(Change listing data)
Content starts

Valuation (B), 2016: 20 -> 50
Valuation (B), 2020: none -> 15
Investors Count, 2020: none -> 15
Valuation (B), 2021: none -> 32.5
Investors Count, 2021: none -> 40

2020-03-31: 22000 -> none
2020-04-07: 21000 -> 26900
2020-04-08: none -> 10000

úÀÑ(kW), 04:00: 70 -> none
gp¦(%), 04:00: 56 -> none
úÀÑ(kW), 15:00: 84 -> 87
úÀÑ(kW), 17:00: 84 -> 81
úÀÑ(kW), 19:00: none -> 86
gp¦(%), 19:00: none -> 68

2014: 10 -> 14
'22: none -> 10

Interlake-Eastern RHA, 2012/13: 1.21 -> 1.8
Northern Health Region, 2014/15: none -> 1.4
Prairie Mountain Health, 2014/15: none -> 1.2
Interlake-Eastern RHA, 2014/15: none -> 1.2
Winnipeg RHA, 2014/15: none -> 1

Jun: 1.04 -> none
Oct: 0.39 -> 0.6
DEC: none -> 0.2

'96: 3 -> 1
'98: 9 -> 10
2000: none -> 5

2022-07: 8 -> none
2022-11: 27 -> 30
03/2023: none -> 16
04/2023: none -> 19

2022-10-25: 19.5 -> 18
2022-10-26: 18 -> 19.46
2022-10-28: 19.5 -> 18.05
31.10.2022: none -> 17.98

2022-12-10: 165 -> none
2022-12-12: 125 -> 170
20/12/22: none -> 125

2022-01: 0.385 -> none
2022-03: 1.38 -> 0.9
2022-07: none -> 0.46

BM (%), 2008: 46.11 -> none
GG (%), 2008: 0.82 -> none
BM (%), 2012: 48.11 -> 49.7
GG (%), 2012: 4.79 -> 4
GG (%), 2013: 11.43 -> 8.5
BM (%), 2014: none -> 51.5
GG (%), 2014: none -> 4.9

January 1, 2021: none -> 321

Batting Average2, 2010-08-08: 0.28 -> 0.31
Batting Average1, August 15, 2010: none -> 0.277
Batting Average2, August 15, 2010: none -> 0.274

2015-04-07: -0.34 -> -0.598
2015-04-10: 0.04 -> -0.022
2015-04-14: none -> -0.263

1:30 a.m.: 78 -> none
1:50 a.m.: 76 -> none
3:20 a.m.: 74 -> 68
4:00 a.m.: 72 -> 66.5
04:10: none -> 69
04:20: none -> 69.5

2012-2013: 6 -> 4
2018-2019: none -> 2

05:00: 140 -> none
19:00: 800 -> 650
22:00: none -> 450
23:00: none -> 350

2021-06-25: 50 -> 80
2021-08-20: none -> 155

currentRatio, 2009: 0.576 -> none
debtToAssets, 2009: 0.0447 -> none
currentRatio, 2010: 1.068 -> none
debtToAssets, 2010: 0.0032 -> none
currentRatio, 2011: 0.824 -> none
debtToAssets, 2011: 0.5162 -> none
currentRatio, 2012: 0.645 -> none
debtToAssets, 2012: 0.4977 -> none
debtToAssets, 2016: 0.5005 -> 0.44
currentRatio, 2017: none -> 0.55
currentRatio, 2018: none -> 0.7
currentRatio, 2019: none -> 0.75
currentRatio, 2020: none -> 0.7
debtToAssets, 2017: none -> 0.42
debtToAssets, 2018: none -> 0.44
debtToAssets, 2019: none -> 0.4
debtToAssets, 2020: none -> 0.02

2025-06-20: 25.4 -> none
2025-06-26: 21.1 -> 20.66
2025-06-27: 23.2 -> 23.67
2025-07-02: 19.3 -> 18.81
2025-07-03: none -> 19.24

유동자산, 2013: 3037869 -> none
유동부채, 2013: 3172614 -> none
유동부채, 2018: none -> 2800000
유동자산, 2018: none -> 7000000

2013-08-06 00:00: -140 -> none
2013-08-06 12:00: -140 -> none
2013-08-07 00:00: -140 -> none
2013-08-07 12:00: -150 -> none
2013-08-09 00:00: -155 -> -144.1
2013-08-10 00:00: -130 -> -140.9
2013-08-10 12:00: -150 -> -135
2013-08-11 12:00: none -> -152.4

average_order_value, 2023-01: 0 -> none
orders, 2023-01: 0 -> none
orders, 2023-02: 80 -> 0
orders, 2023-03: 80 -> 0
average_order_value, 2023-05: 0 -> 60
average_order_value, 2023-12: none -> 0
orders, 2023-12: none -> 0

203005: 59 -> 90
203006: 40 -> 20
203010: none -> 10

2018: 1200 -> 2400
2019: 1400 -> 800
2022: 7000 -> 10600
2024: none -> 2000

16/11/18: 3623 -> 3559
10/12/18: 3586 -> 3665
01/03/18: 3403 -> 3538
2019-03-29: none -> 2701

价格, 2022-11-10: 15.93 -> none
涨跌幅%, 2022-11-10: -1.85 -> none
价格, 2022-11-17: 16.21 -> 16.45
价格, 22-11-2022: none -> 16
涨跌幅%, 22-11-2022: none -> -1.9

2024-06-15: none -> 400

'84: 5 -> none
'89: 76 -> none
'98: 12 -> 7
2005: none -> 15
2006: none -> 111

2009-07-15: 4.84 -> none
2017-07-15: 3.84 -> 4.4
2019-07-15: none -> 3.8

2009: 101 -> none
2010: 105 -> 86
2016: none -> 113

Content ends

Required work:
Filter the records down to the lines that contain the string "Investors", and copy those lines.

Written solution:
Investors Count, 2020: none -> 15
Investors Count, 2021: none -> 40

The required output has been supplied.